BlackWaspTM

This web site uses cookies. By using the site you accept the cookie policy.This message is for compliance with the UK ICO law.

LINQ
.NET 3.5+

LINQ Joins

The eighth part of the LINQ to Objects tutorial investigates the Join standard query operator and the equivalent use of the join clause. These allow two or more sets of data to be combined according to key information in each collection.

Joins

It is common practice to normalise data, both in databases and other storage, and in objects in memory. In simple terms, normalisation is the process of extracting duplicated information from a single set of data and holding it without duplication in another set. A key value present in both lists is used to link the information back together at a later time. For example, the stock items in a stock control system may include category information. As all of the items in the "Fresh Produce" category share the same category information, this can be extracted and held separately in a category list. The normalisation process reduces the amount of data that must be held and allows a single update to a parent item to be reflected in all of its children.

When working with databases you may achieve this normalisation by creating two tables and a foreign key relationship, often called a one-to-many or parent-child relationship. In XML you could create the category as an XML node and use child nodes for the products. When working with objects you may include a reference to a parent category in the stock item class using a property. In some cases you may have two separate collections, with one holding all categories and one holding all of the products. If there is a key property or field that can be used to match a stock item to its category, you can join the two collections using LINQ.

In this article I will demonstrate the use of joins using the Join standard query operator and the join clause of the query expression syntax. To begin, we need two sample classes to work with. The first represents a stock item with a property that will provide a link to its category:

public class StockItem
{
    public string Name { get; set; }
    public string Category { get; set; }
    public double Price { get; set; }

    public StockItem(string name, string category, double price)
    {
        Name = name;
        Category = category;
        Price = price;
    }
}

The second class will hold the details of the categories of stock item that are available. To keep the examples simple, the class includes a Name property, which will match the category from the stock item. All stock items in the same category will also share a major category. Later we will join data of both types to create lists of objects containing both the stock item data and category and major category details.

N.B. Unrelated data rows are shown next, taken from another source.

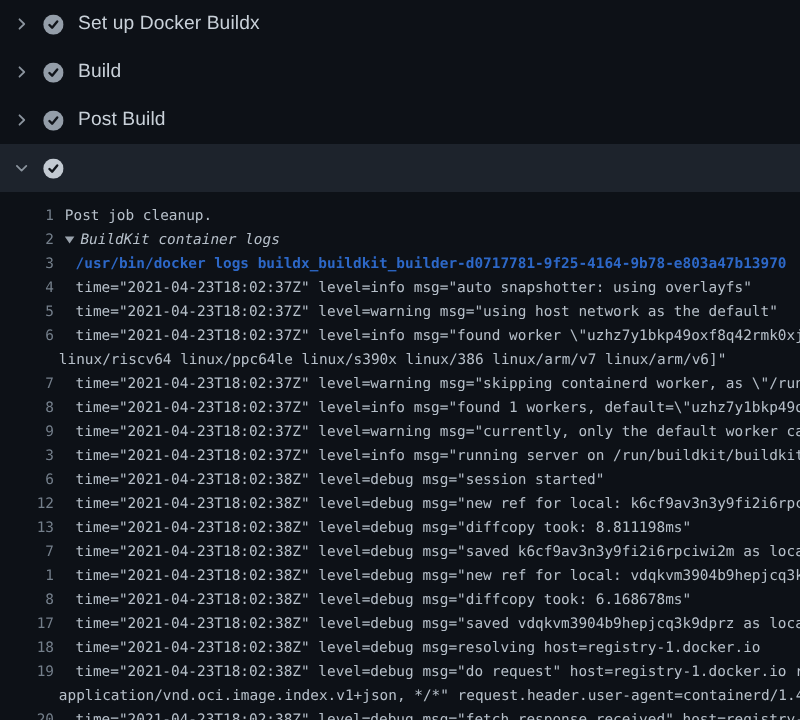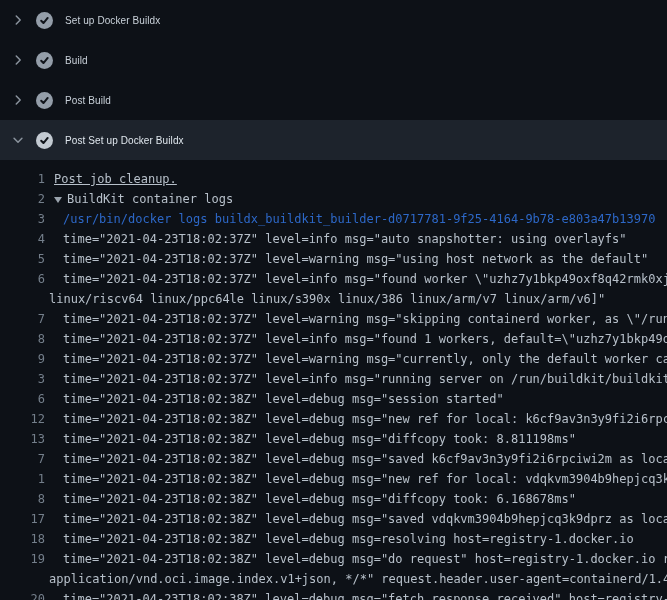--- a/index.html
+++ b/index.html
@@ -16,38 +16,38 @@
   
   .step-row{
     height:40px;display:flex;align-items:center;padding-left:11px;cursor:pointer;
   }
   .step-row.expanded{background:var(--highlight);}
   .chev{width:14px;height:14px;flex:0 0 14px;display:flex;align-items:center;justify-content:center;}
   .chev svg{display:block;}
   .status{width:17px;height:17px;flex:0 0 17px;margin-left:11px;}
   .status svg{display:block;}
   .step-label{
-    margin-left:12px;font-size:10px;color:var(--step-text);letter-spacing:.1px;
+    margin-left:12px;font-size:16px;color:var(--step-text);letter-spacing:.1px;
   }
   .step-row.expanded .step-label{color:var(--step-text-active);}
   
   .log{
     padding-top:9px;font-family:"DejaVu Sans Mono",monospace;font-size:12px;
   }
   .lrow{height:20px;line-height:20px;white-space:pre;overflow:hidden;}
   .lnum{
     display:inline-block;width:45px;text-align:right;color:var(--line-num);
     vertical-align:top;cursor:pointer;
   }
   .ltext{color:var(--log-text);vertical-align:top;display:inline-block;}
-  .k-plain .ltext{margin-left:9px;text-decoration:underline;}
+  .k-plain .ltext{margin-left:9px;}
   .k-nested .ltext{margin-left:18px;}
   .k-wrap .ltext{margin-left:4px;}
-  .k-command .ltext{margin-left:18px;color:var(--command);font-weight:normal;}
-  .k-group .ltext{margin-left:3px;cursor:pointer;}
+  .k-command .ltext{margin-left:18px;color:var(--command);font-weight:bold;}
+  .k-group .ltext{margin-left:3px;cursor:pointer;font-style:italic;}
   .tri{
     display:inline-block;width:0;height:0;margin-left:9px;margin-right:2px;
     border-left:4px solid transparent;border-right:4px solid transparent;
     border-top:6px solid var(--triangle);vertical-align:middle;
   }
 </style>
 </head>
 <body>
 
 <div class="app">
@@ -99,21 +99,20 @@
           <svg width="14" height="14" viewBox="0 0 16 16">
             <path d="M3.5 6 L8 10.5 L12.5 6" fill="none" stroke="var(--muted)" stroke-width="1.7" stroke-linecap="round" stroke-linejoin="round"></path>
           </svg>
         </span>
         <span class="status">
           <svg width="17" height="17" viewBox="0 0 16 16">
             <circle cx="8" cy="8" r="8" fill="var(--circle-active)"></circle>
             <path d="M4.9 8.3 L7 10.4 L11 5.6" fill="none" stroke="var(--checkmark)" stroke-width="1.9" stroke-linecap="round" stroke-linejoin="round"></path>
           </svg>
         </span>
-        <span class="step-label">Post Set up Docker Buildx</span>
       </div>
     </div>
   <div id="log" class="log">
       <div class="lrow k-plain"><span class="lnum">1</span><span class="ltext">Post job cleanup.</span></div>
       <div class="lrow k-group"><span class="lnum">2</span><span class="tri"></span><span class="ltext">BuildKit container logs</span></div>
       <div class="lrow k-command"><span class="lnum">3</span><span class="ltext">/usr/bin/docker logs buildx_buildkit_builder-d0717781-9f25-4164-9b78-e803a47b13970</span></div>
       <div class="lrow k-nested"><span class="lnum">4</span><span class="ltext">time="2021-04-23T18:02:37Z" level=info msg="auto snapshotter: using overlayfs"</span></div>
       <div class="lrow k-nested"><span class="lnum">5</span><span class="ltext">time="2021-04-23T18:02:37Z" level=warning msg="using host network as the default"</span></div>
       <div class="lrow k-nested"><span class="lnum">6</span><span class="ltext">time="2021-04-23T18:02:37Z" level=info msg="found worker \"uzhz7y1bkp49oxf8q42rmk0xjf</span></div>
       <div class="lrow k-wrap"><span class="lnum"></span><span class="ltext">linux/riscv64 linux/ppc64le linux/s390x linux/386 linux/arm/v7 linux/arm/v6]"</span></div>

public class StockCategory
{
    public string Name { get; set; }
    public string MajorCategory { get; set; }

    public StockCategory(string name, string majorCategory)
    {
        Name = name;
        MajorCategory = majorCategory;
    }
}

To create a list of sample stock items, add the following code:

var stock = new List<StockItem>
{
    new StockItem("Apple", "Fruit", 0.30),
    new StockItem("Banana", "Fruit", 0.35),
    new StockItem("Orange", "Fruit", 0.29),
    new StockItem("Cabbage", "Vegetable", 0.49),
    new StockItem("Carrot", "Vegetable", 0.29),
    new StockItem("Lettuce", "Vegetable", 0.30),
    new StockItem("Milk", "Dairy", 1.12)
};

To complete the test data add the following code to create sample categories:

var categories = new List<StockCategory>
{
    new StockCategory("Dairy", "Chilled"),
    new StockCategory("Fruit", "Fresh"),
    new StockCategory("Vegetable", "Fresh")
};

Join Standard Query Operator

In our first example we will join the two collections using the basic version of the Join standard query operator. This is an extension method of all types that support IEnumerable<T>. It joins two lists, known as the outer and inner data, using four parameters. The first parameter supplies the inner list; the outer list is the object that the extension method is being executed against. The other three arguments accept Func delegates, each of which we will supply as a lambda expression. The three delegates are as follows:

  • Outer Key Selector. This delegate accepts a single argument of the type of the outer collection's items. It returns a key value, which may be of any type.
  • Inner Key Selector. This delegate is similar to the outer key selector. It defines how the key values are extracted from the inner collection. Where the outer and inner keys match, the data will be joined in the final results.
  • Result Selector. The third Func delegate defines how the results of the join will be projected. The delegate has two parameters, which will receive the outer and inner items for each matching key pair. The returned value is added to the collection returned by the Join method.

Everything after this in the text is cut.